▶ **Task statement**
A stretch of the entries below is to be set down exactly, running from the line with "color: #701a75 ->" through the line with "color: #f0abfc ->", both included, and no other line.

▶ **Material provided**
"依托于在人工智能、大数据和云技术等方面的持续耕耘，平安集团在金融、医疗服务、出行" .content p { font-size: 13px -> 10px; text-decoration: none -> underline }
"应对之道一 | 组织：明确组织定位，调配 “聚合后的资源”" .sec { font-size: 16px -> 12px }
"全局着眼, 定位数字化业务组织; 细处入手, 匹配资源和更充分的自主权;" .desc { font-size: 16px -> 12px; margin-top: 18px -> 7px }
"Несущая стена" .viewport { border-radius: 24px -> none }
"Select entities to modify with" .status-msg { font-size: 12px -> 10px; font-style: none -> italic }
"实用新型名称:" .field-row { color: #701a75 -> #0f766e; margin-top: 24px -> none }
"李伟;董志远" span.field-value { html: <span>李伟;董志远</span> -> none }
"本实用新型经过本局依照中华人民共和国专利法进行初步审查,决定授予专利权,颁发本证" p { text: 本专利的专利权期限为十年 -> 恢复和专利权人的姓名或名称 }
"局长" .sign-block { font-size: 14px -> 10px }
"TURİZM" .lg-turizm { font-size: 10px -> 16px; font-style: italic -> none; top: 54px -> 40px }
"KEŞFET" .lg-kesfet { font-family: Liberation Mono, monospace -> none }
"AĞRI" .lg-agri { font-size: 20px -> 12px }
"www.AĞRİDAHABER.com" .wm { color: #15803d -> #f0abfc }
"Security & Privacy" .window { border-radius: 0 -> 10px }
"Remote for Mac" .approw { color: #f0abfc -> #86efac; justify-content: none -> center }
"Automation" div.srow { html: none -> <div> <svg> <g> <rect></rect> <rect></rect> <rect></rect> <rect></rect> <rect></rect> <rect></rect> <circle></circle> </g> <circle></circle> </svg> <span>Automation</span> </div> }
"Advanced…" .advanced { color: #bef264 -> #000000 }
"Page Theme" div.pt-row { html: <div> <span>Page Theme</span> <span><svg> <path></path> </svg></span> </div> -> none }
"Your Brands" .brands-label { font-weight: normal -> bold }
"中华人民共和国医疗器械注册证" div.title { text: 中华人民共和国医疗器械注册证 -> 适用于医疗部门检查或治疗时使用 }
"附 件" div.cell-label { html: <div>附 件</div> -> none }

▶ **Solution below**
"实用新型名称:" .field-row { color: #701a75 -> #0f766e; margin-top: 24px -> none }
"李伟;董志远" span.field-value { html: <span>李伟;董志远</span> -> none }
"本实用新型经过本局依照中华人民共和国专利法进行初步审查,决定授予专利权,颁发本证" p { text: 本专利的专利权期限为十年 -> 恢复和专利权人的姓名或名称 }
"局长" .sign-block { font-size: 14px -> 10px }
"TURİZM" .lg-turizm { font-size: 10px -> 16px; font-style: italic -> none; top: 54px -> 40px }
"KEŞFET" .lg-kesfet { font-family: Liberation Mono, monospace -> none }
"AĞRI" .lg-agri { font-size: 20px -> 12px }
"www.AĞRİDAHABER.com" .wm { color: #15803d -> #f0abfc }
"Security & Privacy" .window { border-radius: 0 -> 10px }
"Remote for Mac" .approw { color: #f0abfc -> #86efac; justify-content: none -> center }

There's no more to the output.